London — Most of the largest UK companies are getting away with “woefully inadequate” disclosure of the risks they face from climate change, according to an analysis of annual and audit reports by environmental charity ClientEarth.

Just 40% of FTSE 250 companies clearly referred to climate change when discussing key risks and uncertainties in their most recent annual reports as of June 2020 said the group, which is headquartered in London.

“There are very general statements being made, but very little in the way of accountability,” said Daniel Wiseman, a lawyer at ClientEarth who co-authored the report. “Currently, the financial regulators aren’t adequately doing their job in ensuring financial markets have the climate-change information they need.”
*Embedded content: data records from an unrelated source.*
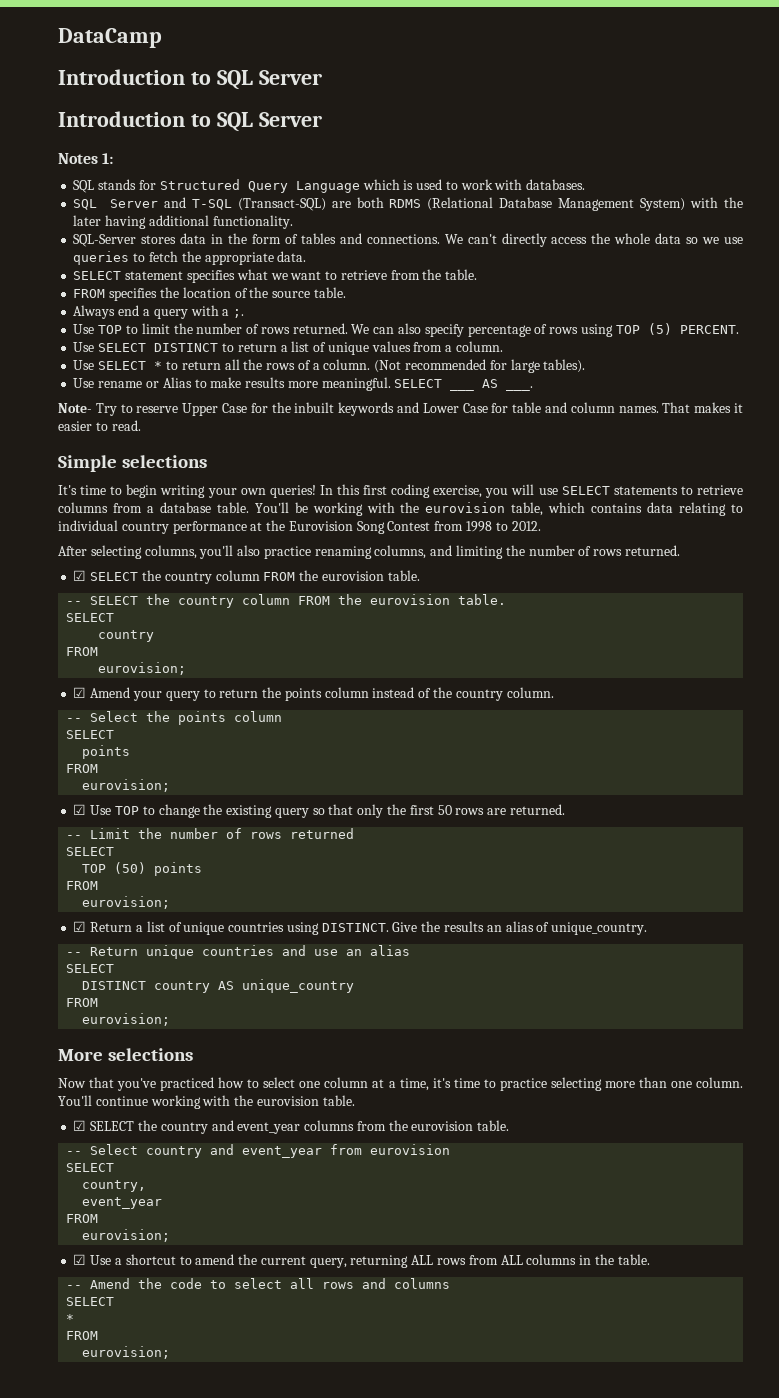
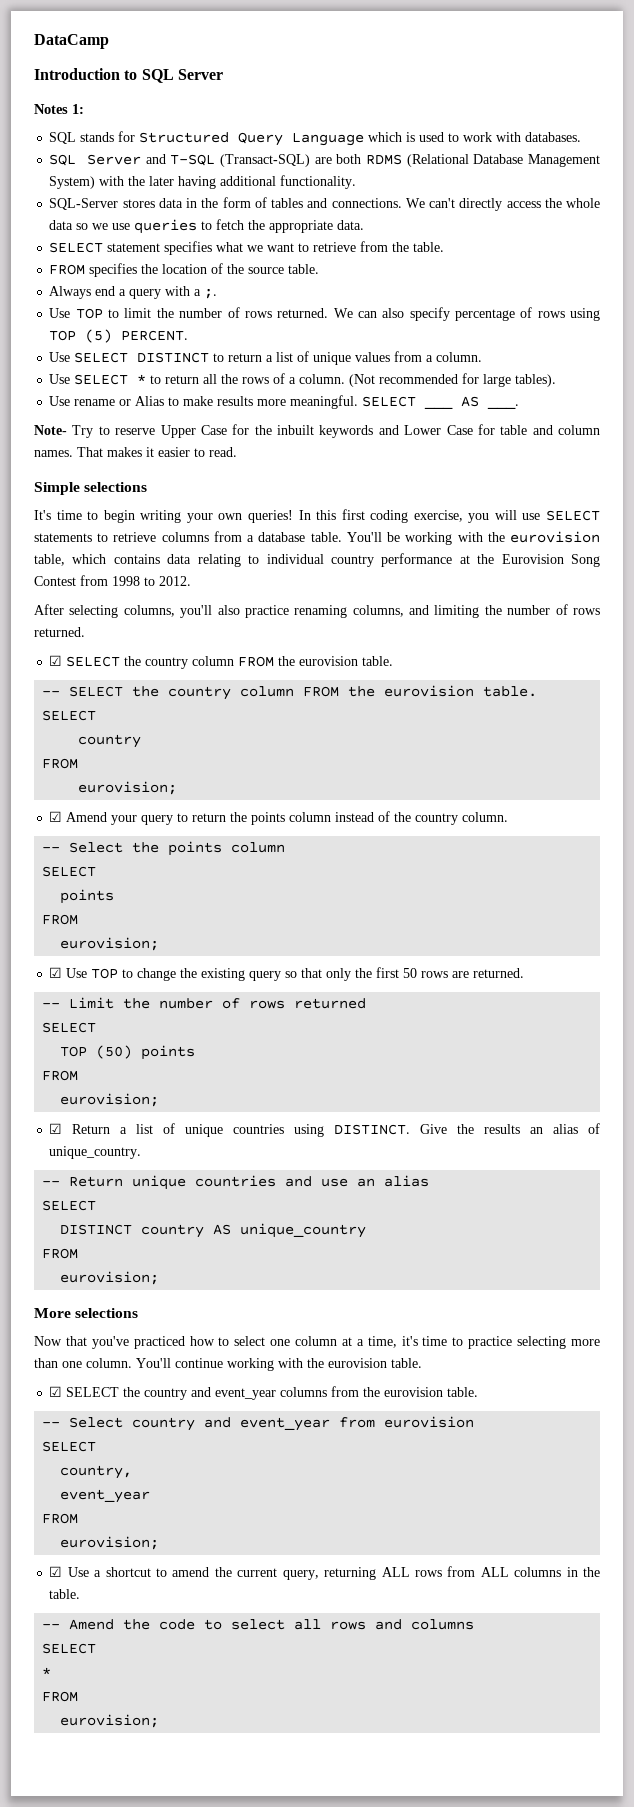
  DataCamp
- Introduction to SQL Server

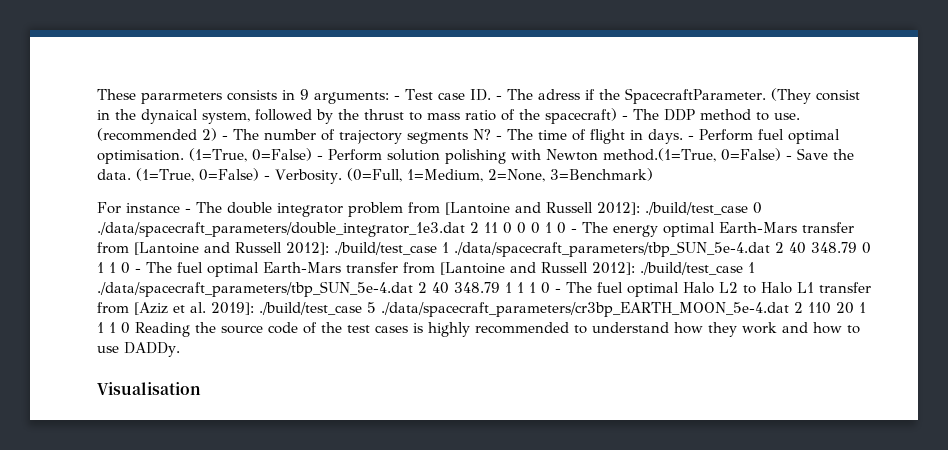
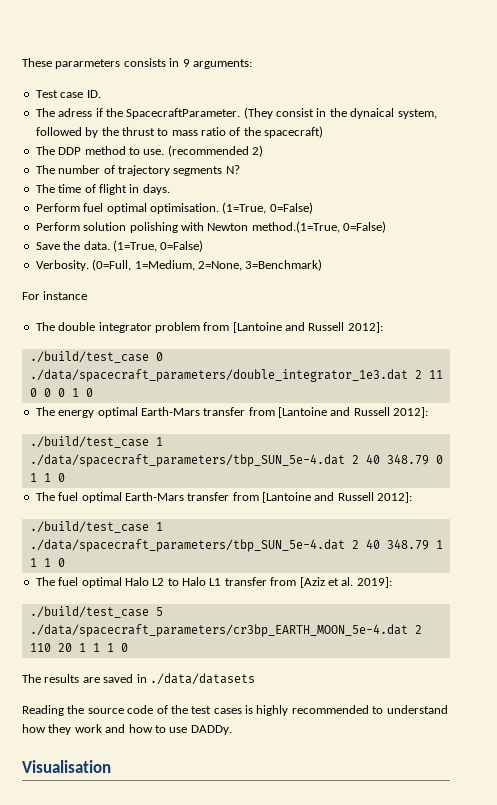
- These pararmeters consists in 9 arguments: - Test case ID. - The adress if the SpacecraftParameter.
+ These pararmeters consists in 9 arguments:
+ Test case ID.
+ The adress if the SpacecraftParameter.
- (They consist in the dynaical system, followed by the thrust to mass ratio of the spacecraft) - The DDP method to use.
+ (They consist in the dynaical system, followed by the thrust to mass ratio of the spacecraft)
+ The DDP method to use.
- (recommended 2) - The number of trajectory segments N? - The time of flight in days. - Perform fuel optimal optimisation. (1=True, 0=False) - Perform solution polishing with Newton method.(1=True, 0=False) - Save the data. (1=True, 0=False) - Verbosity.
+ (recommended 2)
+ The number of trajectory segments N?
+ The time of flight in days.
+ Perform fuel optimal optimisation. (1=True, 0=False)
+ Perform solution polishing with Newton method.(1=True, 0=False)
+ Save the data. (1=True, 0=False)
+ Verbosity.
- For instance - The double integrator problem from [Lantoine and Russell 2012]: ./build/test_case 0 ./data/spacecraft_parameters/double_integrator_1e3.dat 2 11 0 0 0 1 0 - The energy optimal Earth-Mars transfer from [Lantoine and Russell 2012]: ./build/test_case 1 ./data/spacecraft_parameters/tbp_SUN_5e-4.dat 2 40 348.79 0 1 1 0 - The fuel optimal Earth-Mars transfer from [Lantoine and Russell 2012]: ./build/test_case 1 ./data/spacecraft_parameters/tbp_SUN_5e-4.dat 2 40 348.79 1 1 1 0 - The fuel optimal Halo L2 to Halo L1 transfer from [Aziz et al. 2019]: ./build/test_case 5 ./data/spacecraft_parameters/cr3bp_EARTH_MOON_5e-4.dat 2 110 20 1 1 1 0 Reading the source code of the test cases is highly recommended to understand how they work and how to use DADDy.
+ For instance
+ The double integrator problem from [Lantoine and Russell 2012]:
+ ./build/test_case 0 ./data/spacecraft_parameters/double_integrator_1e3.dat 2 11 0 0 0 1 0
+ The energy optimal Earth-Mars transfer from [Lantoine and Russell 2012]:
+ ./build/test_case 1 ./data/spacecraft_parameters/tbp_SUN_5e-4.dat 2 40 348.79 0 1 1 0
+ The fuel optimal Earth-Mars transfer from [Lantoine and Russell 2012]:
+ ./build/test_case 1 ./data/spacecraft_parameters/tbp_SUN_5e-4.dat 2 40 348.79 1 1 1 0
+ The fuel optimal Halo L2 to Halo L1 transfer from [Aziz et al. 2019]:
+ ./build/test_case 5 ./data/spacecraft_parameters/cr3bp_EARTH_MOON_5e-4.dat 2 110 20 1 1 1 0
+ The results are saved in ./data/datasets
+ Reading the source code of the test cases is highly recommended to understand how they work and how to use DADDy.

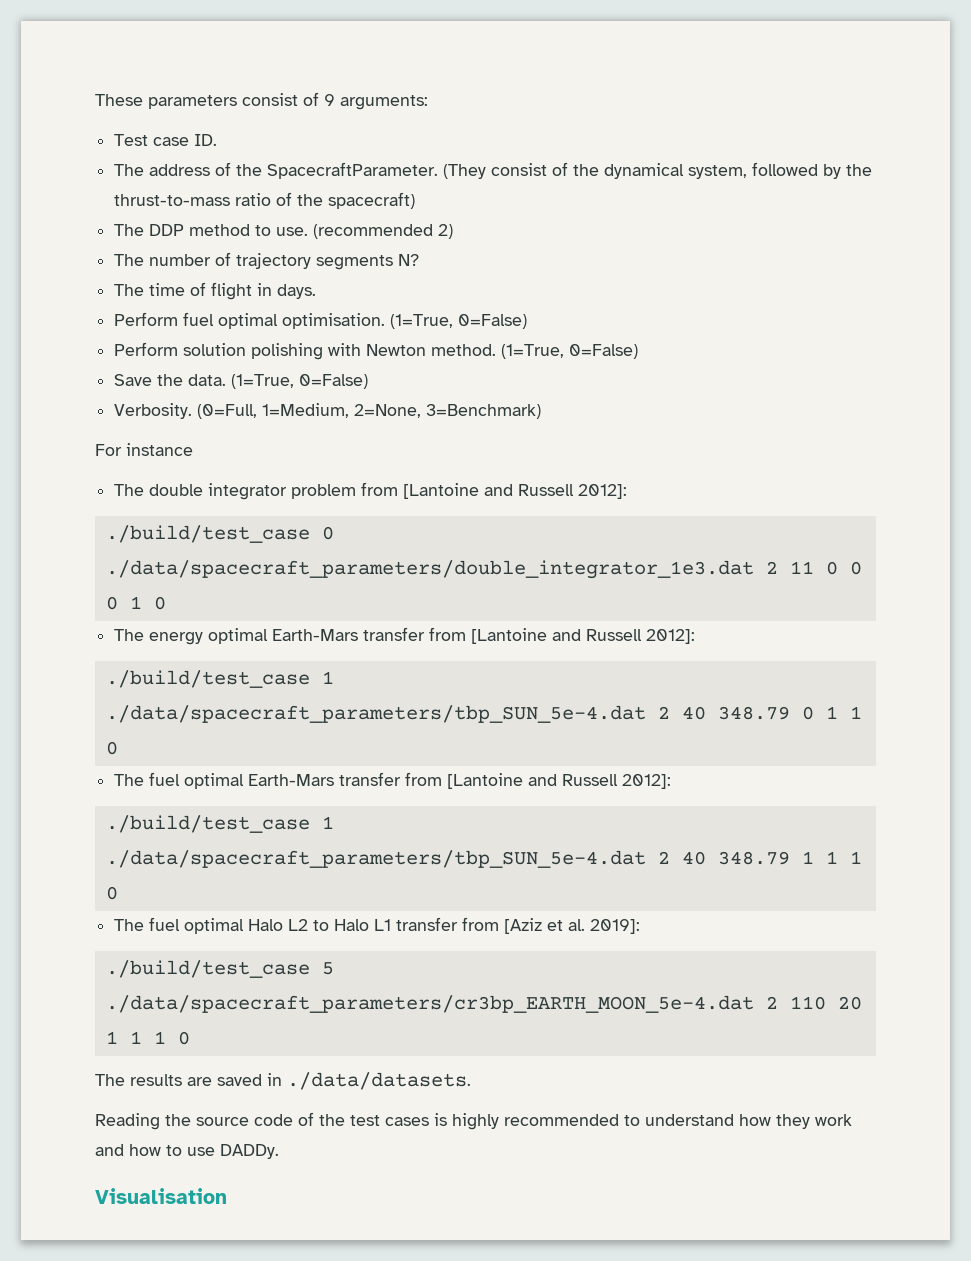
- These pararmeters consists in 9 arguments:
+ These parameters consist of 9 arguments:
- The adress if the SpacecraftParameter.
+ The address of the SpacecraftParameter.
- (They consist in the dynaical system, followed by the thrust to mass ratio of the spacecraft)
+ (They consist of the dynamical system, followed by the thrust-to-mass ratio of the spacecraft)
- Perform solution polishing with Newton method.(1=True, 0=False)
+ Perform solution polishing with Newton method. (1=True, 0=False)
- The results are saved in ./data/datasets
+ The results are saved in ./data/datasets.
Investors are increasingly demanding more transparency to help them evaluate companies’ strategies for dealing with threats from climate change on business areas such as supply chains and hard assets. In November, the UK became the first major economy to commit to introducing mandatory reporting aligned to guidelines by the Task Force on Climate-Related Financial Disclosures (TCFD). (Michael R Bloomberg, the founder and majority shareholder of Bloomberg LP, the parent company of Bloomberg News, is the chair of TCFD.) While these rules aren’t yet in force for all listed companies, UK law has long required that they identify significant risks to the value of significant assets or their underlying business model.

Just 4% of the company financial accounts and audit reports ClientEarth examined clearly referred to climate change. PricewaterhouseCoopers (PwC) audited 73 of the 250 companies examined in the report, but clearly referred to climate change in just one of its audit reports, the analysis said.

“Ensuring accurate information is provided to investors on climate-related risks is a critical issue and is something we’re raising with the organisations we audit,” said Hemione Hudson, head of audit at PwC UK. “We expect to see increased reporting from the organisations we audit and in our audit opinions in the future.”

ClientEarth’s report also highlighted discrepancies in reporting standards. Some rules, such as reporting greenhouse-gas emissions, don’t apply to companies that are listed in Britain but registered abroad. The UK’s Financial Reporting Council (FRC), which regulates corporate governance, hasn’t sanctioned any auditors for failures to ensure adequate reporting on climate issues by the companies they audit, it said. The body “is paying particular attention” to auditors’ work on climate change going forward after an internal review found auditors’ assessments to be inadequate, it added.

The Financial Conduct Authority (FCA), an independent regulatory group that oversees financial services and markets, also says it hasn’t taken any enforcement actions against companies for failing to disclose climate risk. “If we suspect serious misconduct in relation to a listed company’s failure to ensure adequate risk reporting related to climate change, we will investigate, and take enforcement action if appropriate,” a representative said, adding it will work closely with FRC to enforce the new reporting rules.

The ClientEarth report contained several recommendations, including that investors exercise stronger accountability, and that action be taken by FRC and FCA when companies and auditors omit material climate-related information. It also advocated that the UK explicitly require firms to disclose their strategies to achieve net-zero carbon emissions by 2050, which would put them in line with the national goal to reach net zero by the same year.